§ THE PROBLEM: A faithful transcript of all the lines below, with no pictures, is the goal here.

§ GIVEN DATA:
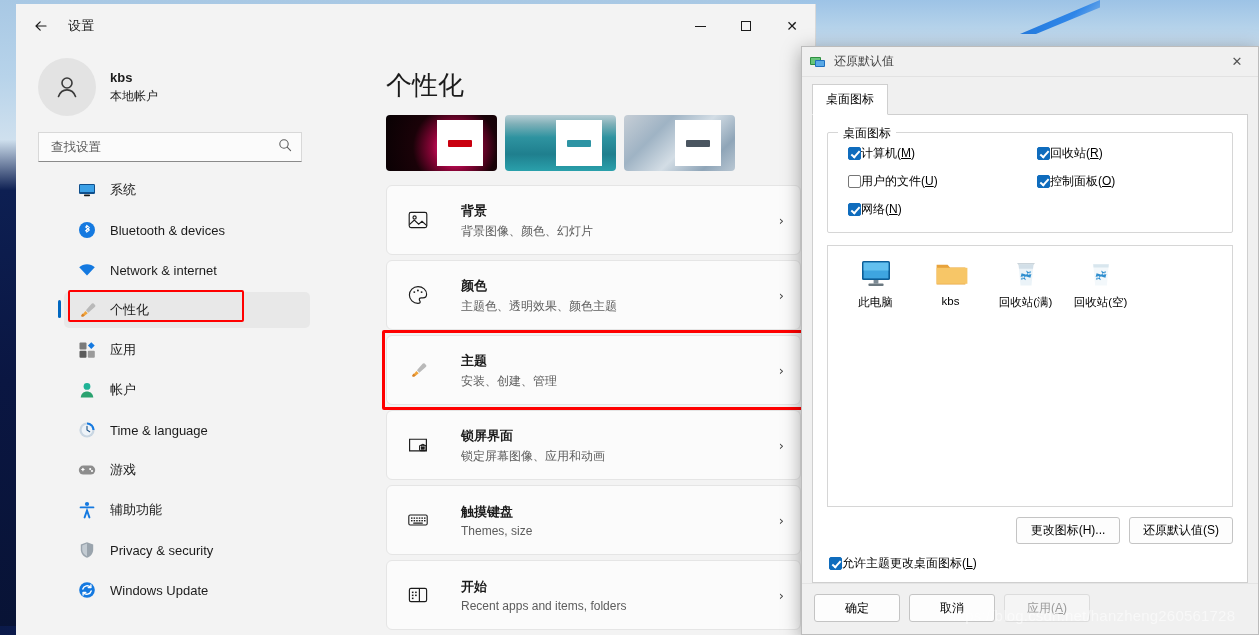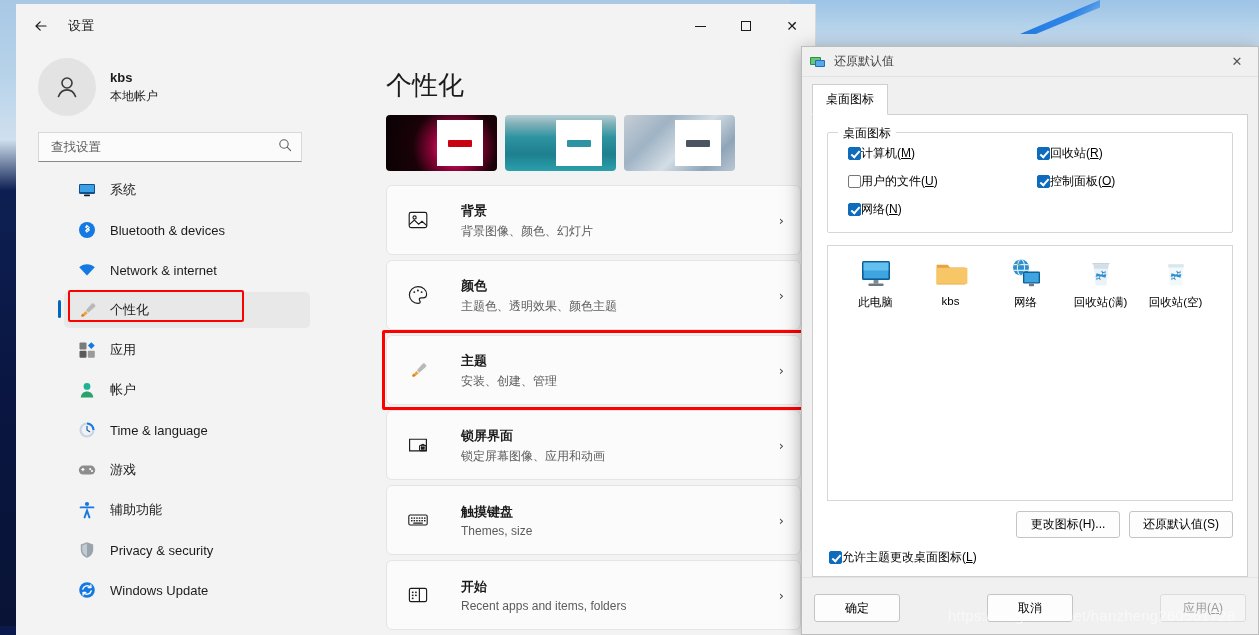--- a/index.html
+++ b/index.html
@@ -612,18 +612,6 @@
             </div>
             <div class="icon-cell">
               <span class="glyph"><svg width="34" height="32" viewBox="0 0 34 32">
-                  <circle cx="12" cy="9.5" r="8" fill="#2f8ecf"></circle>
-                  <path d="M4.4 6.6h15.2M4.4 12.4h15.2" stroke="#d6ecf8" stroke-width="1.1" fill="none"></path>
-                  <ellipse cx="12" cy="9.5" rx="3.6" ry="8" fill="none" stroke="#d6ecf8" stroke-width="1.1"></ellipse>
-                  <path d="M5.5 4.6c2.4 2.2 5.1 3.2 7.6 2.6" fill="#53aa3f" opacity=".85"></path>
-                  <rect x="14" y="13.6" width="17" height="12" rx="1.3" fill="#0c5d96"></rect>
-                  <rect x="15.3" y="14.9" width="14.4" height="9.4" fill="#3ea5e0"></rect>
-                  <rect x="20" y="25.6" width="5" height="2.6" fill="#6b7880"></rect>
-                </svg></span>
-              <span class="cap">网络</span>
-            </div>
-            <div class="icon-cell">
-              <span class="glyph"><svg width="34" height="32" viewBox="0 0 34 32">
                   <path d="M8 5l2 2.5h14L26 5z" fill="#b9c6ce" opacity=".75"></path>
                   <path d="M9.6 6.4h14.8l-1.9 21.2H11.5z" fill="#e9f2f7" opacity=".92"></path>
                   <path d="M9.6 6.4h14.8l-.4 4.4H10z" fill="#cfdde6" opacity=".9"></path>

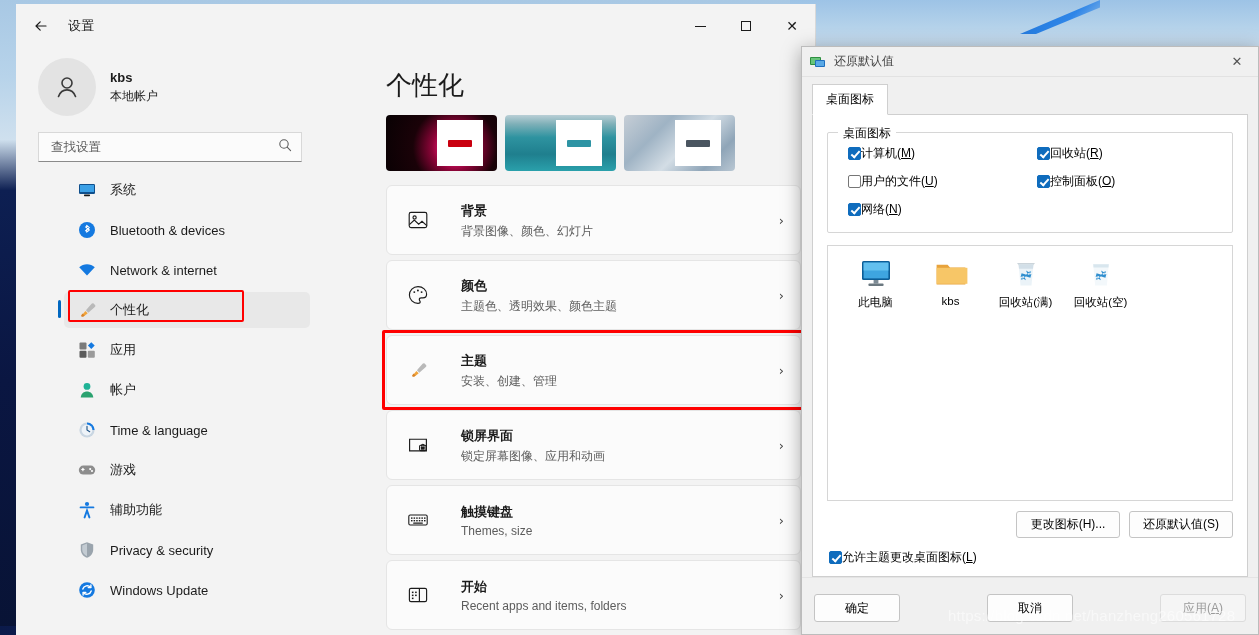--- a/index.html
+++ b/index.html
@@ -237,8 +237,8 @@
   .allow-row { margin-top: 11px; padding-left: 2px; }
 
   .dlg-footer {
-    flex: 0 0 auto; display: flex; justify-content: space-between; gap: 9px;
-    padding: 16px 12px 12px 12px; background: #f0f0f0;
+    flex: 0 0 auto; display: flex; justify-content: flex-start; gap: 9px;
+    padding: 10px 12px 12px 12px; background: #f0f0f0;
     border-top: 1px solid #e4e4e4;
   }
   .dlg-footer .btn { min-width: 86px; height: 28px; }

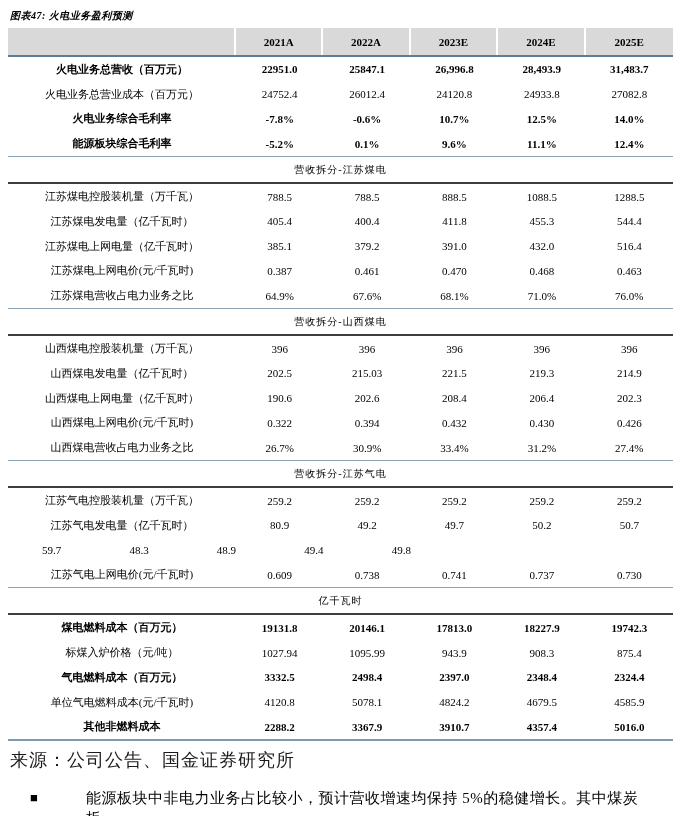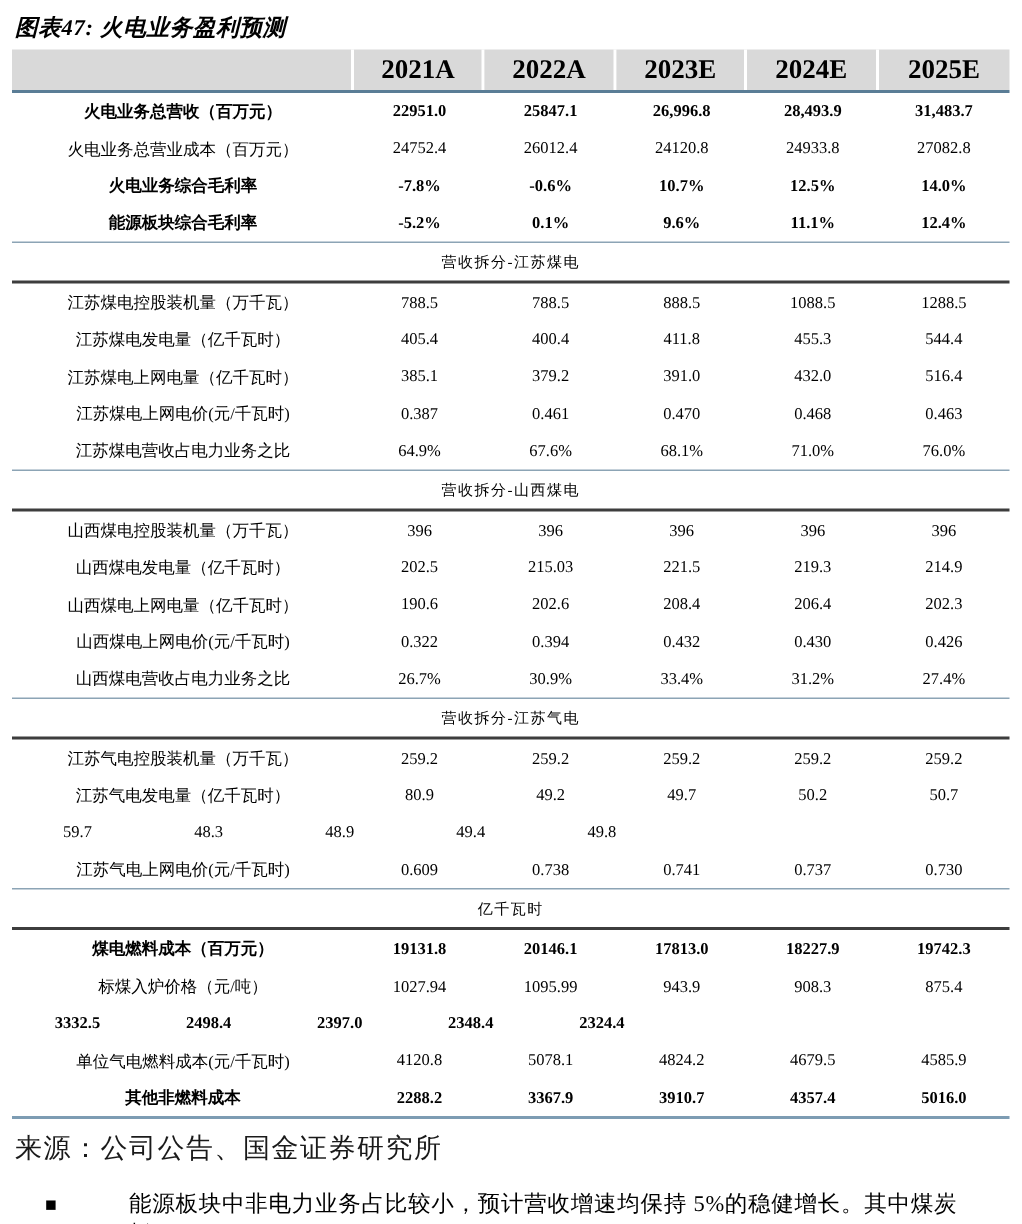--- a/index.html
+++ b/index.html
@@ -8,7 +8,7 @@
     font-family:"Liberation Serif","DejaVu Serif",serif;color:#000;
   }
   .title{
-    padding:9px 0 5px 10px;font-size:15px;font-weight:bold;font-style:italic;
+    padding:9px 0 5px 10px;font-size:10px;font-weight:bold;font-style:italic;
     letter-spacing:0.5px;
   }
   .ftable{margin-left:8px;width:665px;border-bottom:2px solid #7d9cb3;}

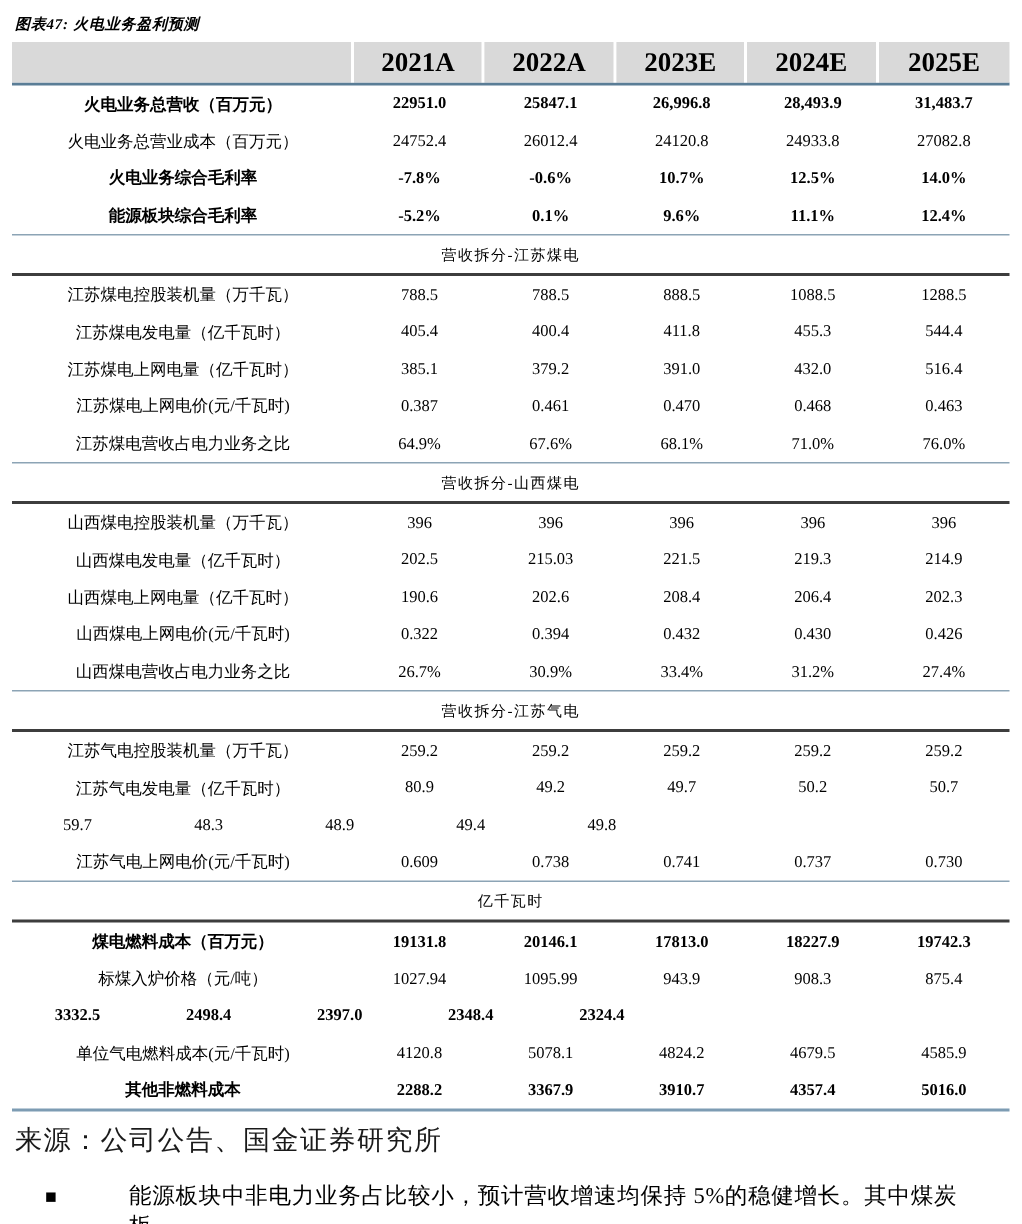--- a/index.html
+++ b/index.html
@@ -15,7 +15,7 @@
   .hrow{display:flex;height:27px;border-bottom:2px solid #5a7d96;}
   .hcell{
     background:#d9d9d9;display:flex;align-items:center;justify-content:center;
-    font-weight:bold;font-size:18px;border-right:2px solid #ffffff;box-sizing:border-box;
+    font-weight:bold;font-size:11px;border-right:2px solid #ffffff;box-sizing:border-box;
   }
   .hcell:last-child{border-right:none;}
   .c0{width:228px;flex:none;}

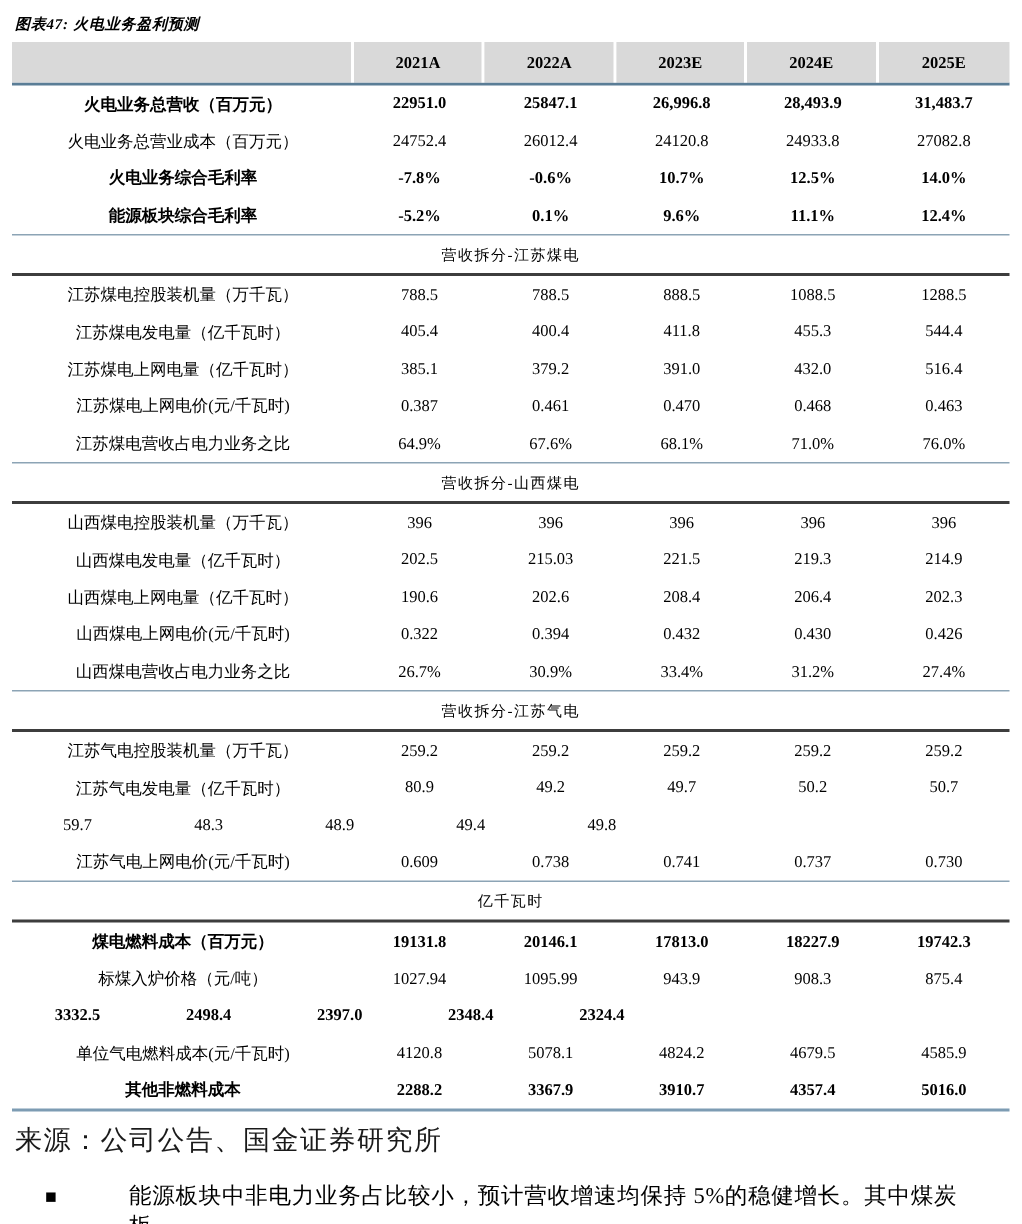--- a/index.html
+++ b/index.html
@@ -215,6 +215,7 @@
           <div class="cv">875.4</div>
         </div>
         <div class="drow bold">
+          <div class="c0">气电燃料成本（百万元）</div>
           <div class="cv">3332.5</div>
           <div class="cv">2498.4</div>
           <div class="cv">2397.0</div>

§ TASK RESULT:
--- a/index.html
+++ b/index.html
@@ -612,18 +612,6 @@
             </div>
             <div class="icon-cell">
               <span class="glyph"><svg width="34" height="32" viewBox="0 0 34 32">
-                  <circle cx="12" cy="9.5" r="8" fill="#2f8ecf"></circle>
-                  <path d="M4.4 6.6h15.2M4.4 12.4h15.2" stroke="#d6ecf8" stroke-width="1.1" fill="none"></path>
-                  <ellipse cx="12" cy="9.5" rx="3.6" ry="8" fill="none" stroke="#d6ecf8" stroke-width="1.1"></ellipse>
-                  <path d="M5.5 4.6c2.4 2.2 5.1 3.2 7.6 2.6" fill="#53aa3f" opacity=".85"></path>
-                  <rect x="14" y="13.6" width="17" height="12" rx="1.3" fill="#0c5d96"></rect>
-                  <rect x="15.3" y="14.9" width="14.4" height="9.4" fill="#3ea5e0"></rect>
-                  <rect x="20" y="25.6" width="5" height="2.6" fill="#6b7880"></rect>
-                </svg></span>
-              <span class="cap">网络</span>
-            </div>
-            <div class="icon-cell">
-              <span class="glyph"><svg width="34" height="32" viewBox="0 0 34 32">
                   <path d="M8 5l2 2.5h14L26 5z" fill="#b9c6ce" opacity=".75"></path>
                   <path d="M9.6 6.4h14.8l-1.9 21.2H11.5z" fill="#e9f2f7" opacity=".92"></path>
                   <path d="M9.6 6.4h14.8l-.4 4.4H10z" fill="#cfdde6" opacity=".9"></path>

--- a/index.html
+++ b/index.html
@@ -237,8 +237,8 @@
   .allow-row { margin-top: 11px; padding-left: 2px; }
 
   .dlg-footer {
-    flex: 0 0 auto; display: flex; justify-content: space-between; gap: 9px;
-    padding: 16px 12px 12px 12px; background: #f0f0f0;
+    flex: 0 0 auto; display: flex; justify-content: flex-start; gap: 9px;
+    padding: 10px 12px 12px 12px; background: #f0f0f0;
     border-top: 1px solid #e4e4e4;
   }
   .dlg-footer .btn { min-width: 86px; height: 28px; }

--- a/index.html
+++ b/index.html
@@ -8,7 +8,7 @@
     font-family:"Liberation Serif","DejaVu Serif",serif;color:#000;
   }
   .title{
-    padding:9px 0 5px 10px;font-size:15px;font-weight:bold;font-style:italic;
+    padding:9px 0 5px 10px;font-size:10px;font-weight:bold;font-style:italic;
     letter-spacing:0.5px;
   }
   .ftable{margin-left:8px;width:665px;border-bottom:2px solid #7d9cb3;}

--- a/index.html
+++ b/index.html
@@ -15,7 +15,7 @@
   .hrow{display:flex;height:27px;border-bottom:2px solid #5a7d96;}
   .hcell{
     background:#d9d9d9;display:flex;align-items:center;justify-content:center;
-    font-weight:bold;font-size:18px;border-right:2px solid #ffffff;box-sizing:border-box;
+    font-weight:bold;font-size:11px;border-right:2px solid #ffffff;box-sizing:border-box;
   }
   .hcell:last-child{border-right:none;}
   .c0{width:228px;flex:none;}

--- a/index.html
+++ b/index.html
@@ -215,6 +215,7 @@
           <div class="cv">875.4</div>
         </div>
         <div class="drow bold">
+          <div class="c0">气电燃料成本（百万元）</div>
           <div class="cv">3332.5</div>
           <div class="cv">2498.4</div>
           <div class="cv">2397.0</div>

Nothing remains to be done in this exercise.